La synthèse artificielle de l’engrais azoté et son application généralisée ont grandement perturbé le cycle mondial de l’azote. On estime que le transfert d’azote réactif des systèmes terrestres vers les systèmes côtiers a doublé depuis l’époque préindustrielle1. Une partie importante des engrais appliqués à un champ donné est emportée du sol vers les rivières ou les eaux souterraines, principalement sous le nomde NO 3− 2. Cela peut causer des problèmes environnementaux tels que la pollution de l’eau potable, l’eutrophisation et la formation d’hypoxie. NO3− dans les milieux aquatiques est retiré ou conservé dans l’écosystème par l’assimilation biologique et divers processus dissimilatoires microbiens. La dénitrification et l’anammox sont connus pour être des processus d’ablation microbienne majeurs pour no3−. La dénitrification est la réduction microbienne du NO3− aux produits gazeux N (NO, N2O et N2)couplée à l’oxydation d’un donneur d’électrons, tels que les substances organiques, réduisant ainsi le risque des problèmes susmentionnés. Anammox produit également N2 à partir de NO2− et NH4+; par conséquent, il élimine le N inorganique d’un écosystème. Inversement, la DNRA travaille à conserver le N dans un écosystème; il est généralement admis que la DNRA est effectuée principalement par des bactéries fermentatives ou des bactéries chimiolithoautotrophiques et qu’elles réduisent le N°3dissimilatoire− à la biodisponibilité et moins mobile NH4+.
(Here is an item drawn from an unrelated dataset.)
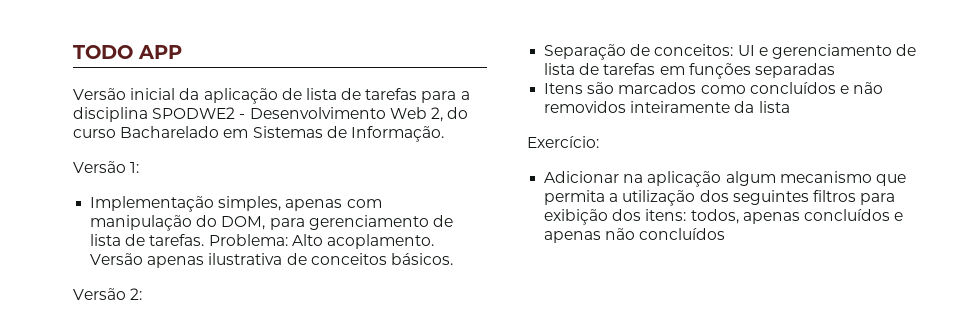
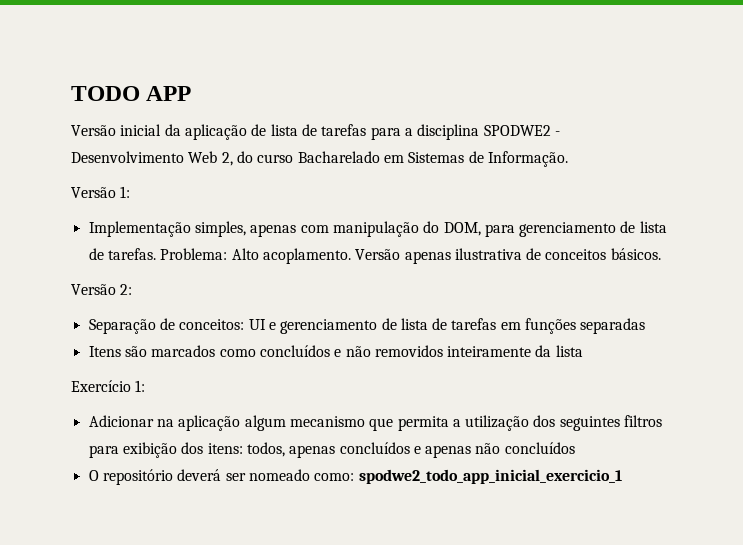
- Exercício:
+ Exercício 1:
+ O repositório deverá ser nomeado como: spodwe2_todo_app_inicial_exercicio_1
Des études sur la DNRA ont été principalement réalisées dans des écosystèmes marins ou estuariens, tels que les sédiments océaniques ou estuariens et l’eau, le sol des marais salés ou saumâtres et le sol des mangroves. Les écosystèmes côtiers ou marins sont importants en tant que réservoirs pour enlever no3− des écosystèmes terrestres, et dans des études précédentes, DNRA a été montré pour contribuer sur un très large éventail de NO3− enlèvement (0–99%)3,4,5,6,7,,8,9,10,11,12,13,14,15,16,17,18. En outre, l’existence de la DNRA a été démontrée dans un large éventail d’environnements, y compris les milieux d’eau douce19, les sols paddy de riz20, et les sols forestiers21. Bien que ces études aient montré que la DNRA est potentiellement comparable à la dénitrification pour l’élimination du NO3− , les études mesurant l’activité du DNRA sont encore très limitées par rapport à celles mesurant la dénitrification.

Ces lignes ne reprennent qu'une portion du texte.